Natural and anthropogenic disturbances are important drivers of tree mortality, shaping the structure, composition, and biomass distribution of forest ecosystems. Differences in disturbance regimes, characterized by the frequency, extent, and intensity of disturbance events, result in structurally different landscapes. Characterizing different disturbance regimes through landscape-scale forest structure provides a unique perspective for diagnosing the impacts and potential carbon-climate feedbacks from terrestrial ecosystems.
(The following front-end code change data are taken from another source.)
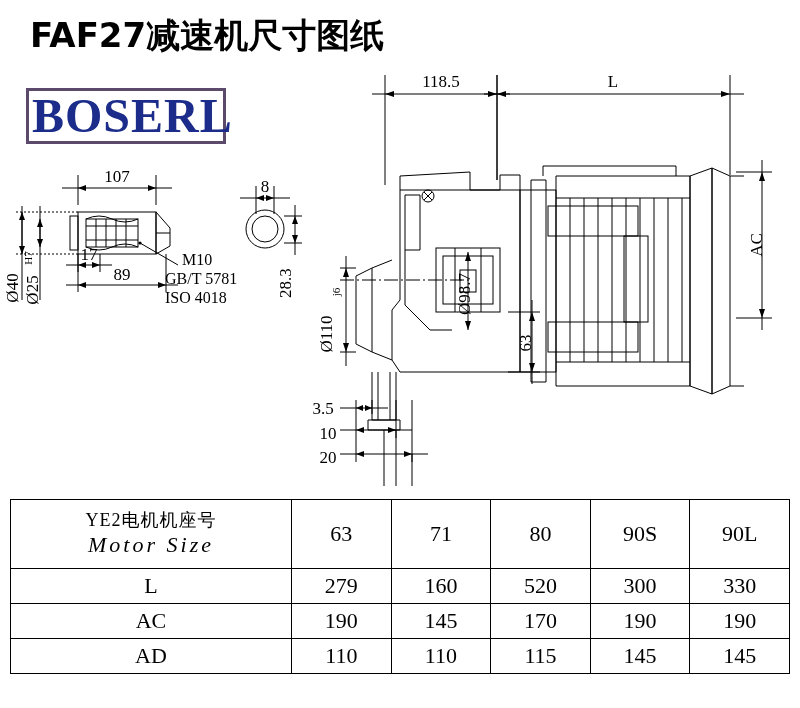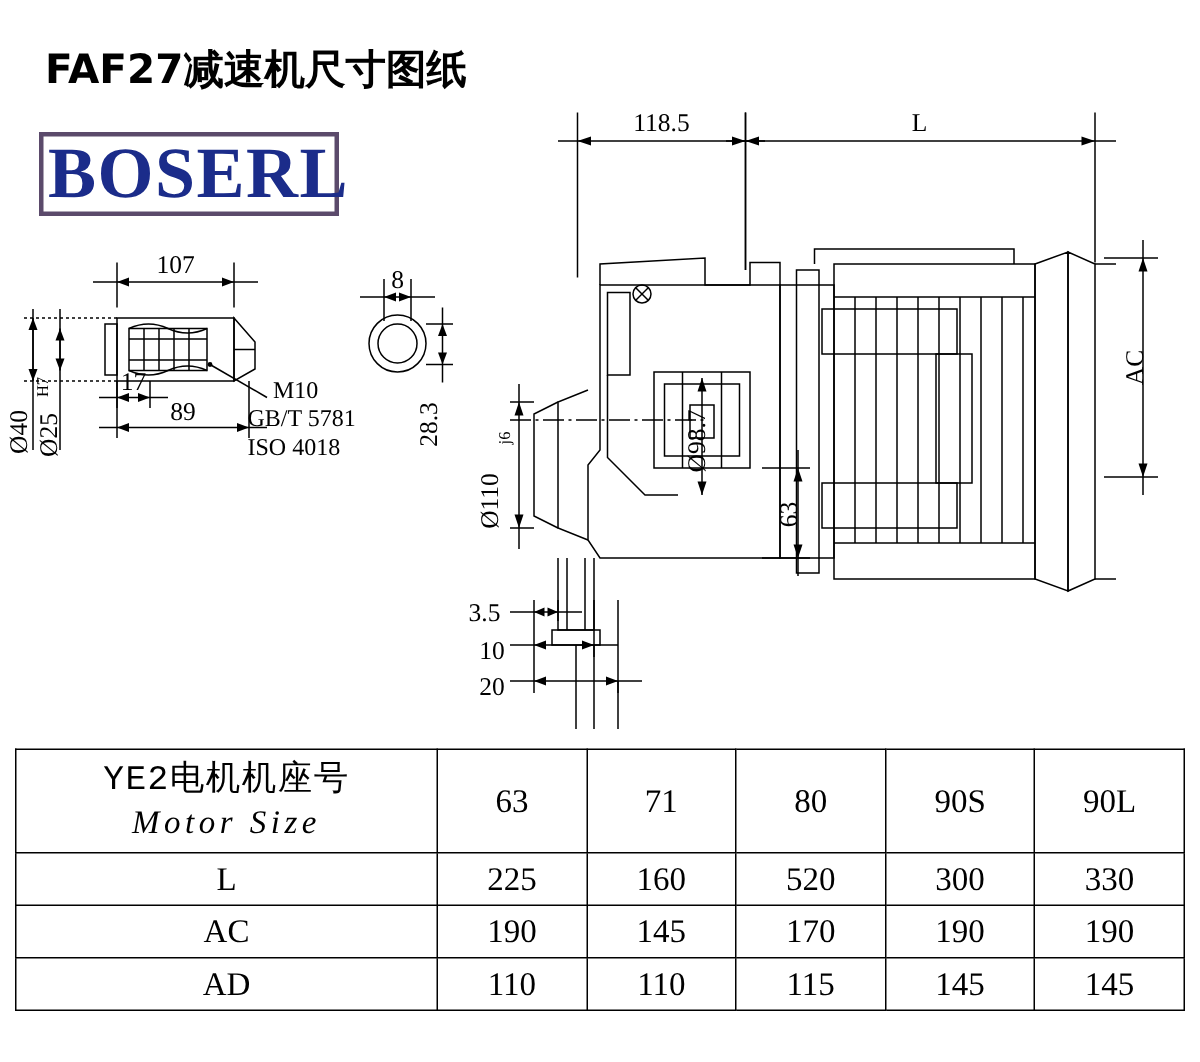"FAF27减速机尺寸图纸" .title { font-size: 27px -> 34px; top: 28px -> 13px }
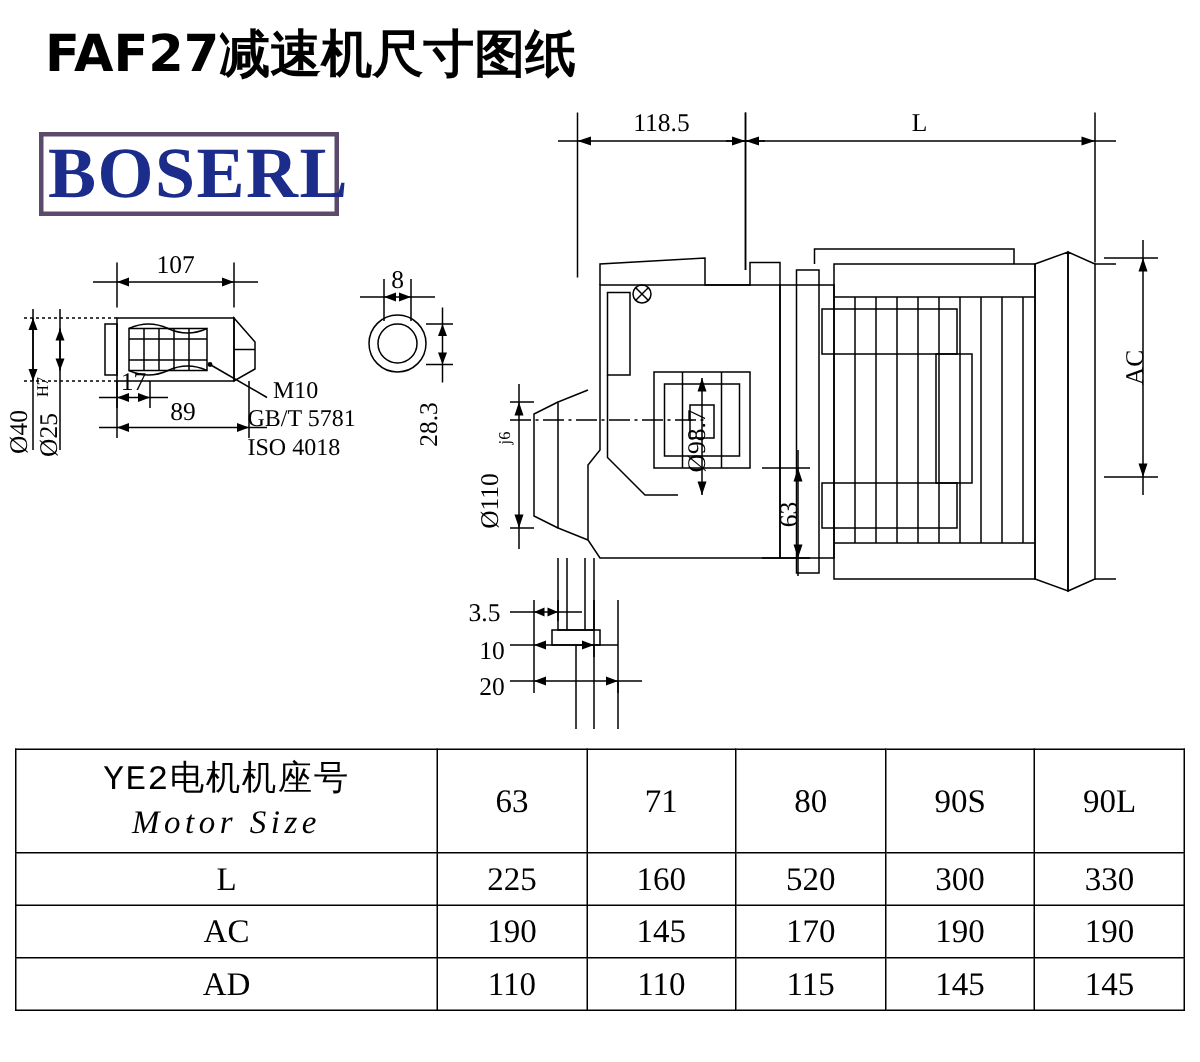"YE2电机机座号" .head-label .cn { font-family: Liberation Mono, monospace -> Liberation Serif, serif; font-size: 23px -> 18px }
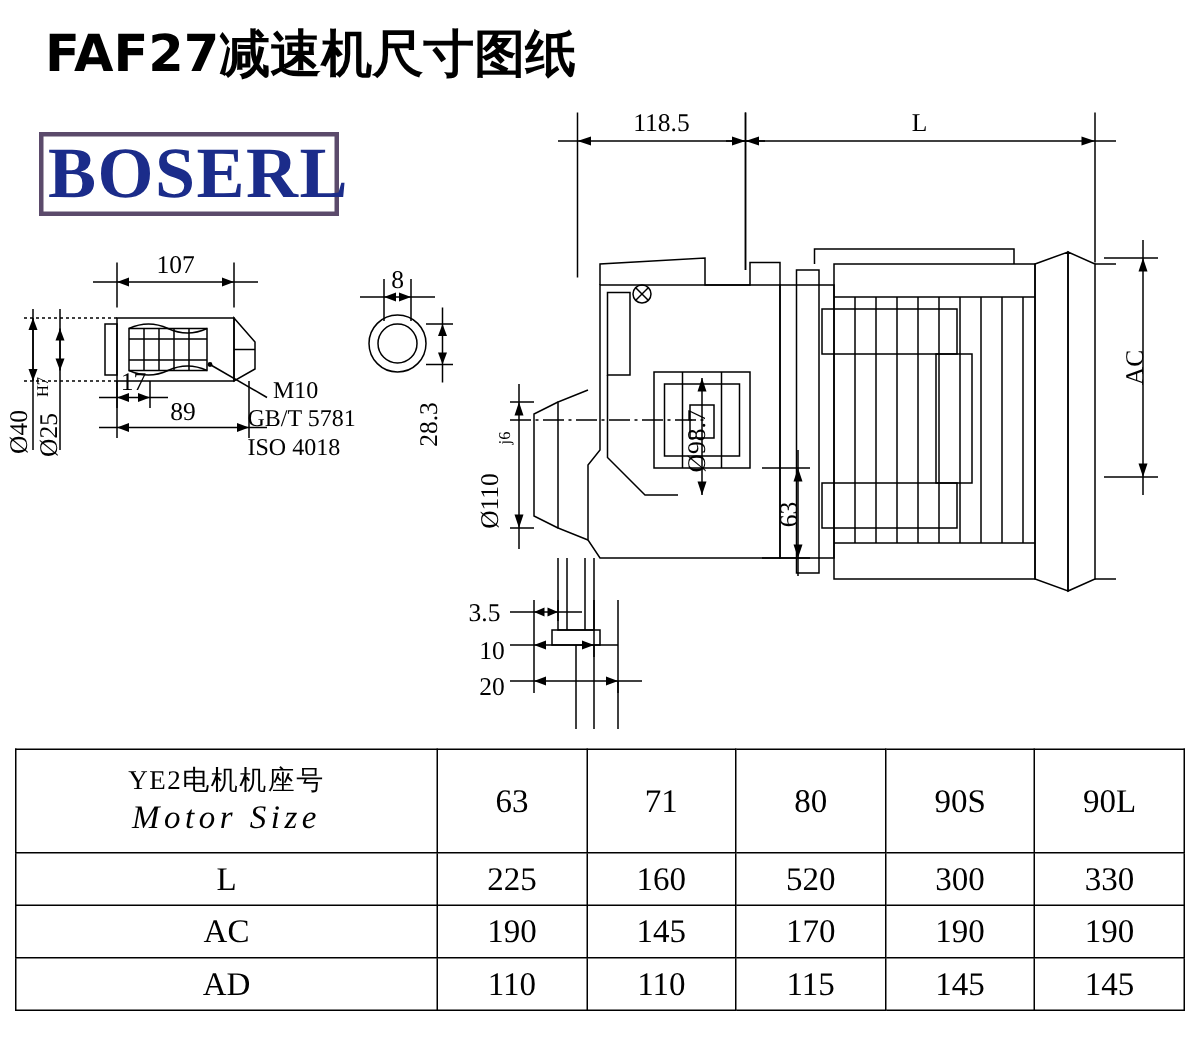"225" td { text: 225 -> 279 }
In this study, we design a model-based experiment to investigate the links between disturbance regimes and spatial biomass patterns. We generate over 850 thousand biomass patterns, from 2,142 combinations of μ, α, and β under different primary productivity and background mortality scenarios. We characterize the emergent biomass patterns via synthesis statistics, including central tendency statistics; different moments of the distribution; information-based and texture features. We further follow a multi-output regression approach that takes the biomass synthesis statistics and gross primary production (GPP) as independent variables to retrieve the three disturbance regimes parameters. Results show confident inversion of all three “true” disturbance parameters, with Nash-Sutcliffe efficiency of  94.8% for μ, 94.9% for α, and 97.1% for β. Overall, these results demonstrate the association between biomass patterns and disturbance statistics that emerge from different underlying disturbance regimes. By doing so, it overcomes the known issue of equifinality between mortality rates and total biomass. Given the increasing availability of Earth observation of biomass, our findings open a new avenue to better understand and parameterize disturbance regimes and their links with vegetation dynamics under climate change. Ultimately, at a large scale, this approach would improve our current understanding of controls and feedback at the biosphere-atmosphere interface in the current Earth system models.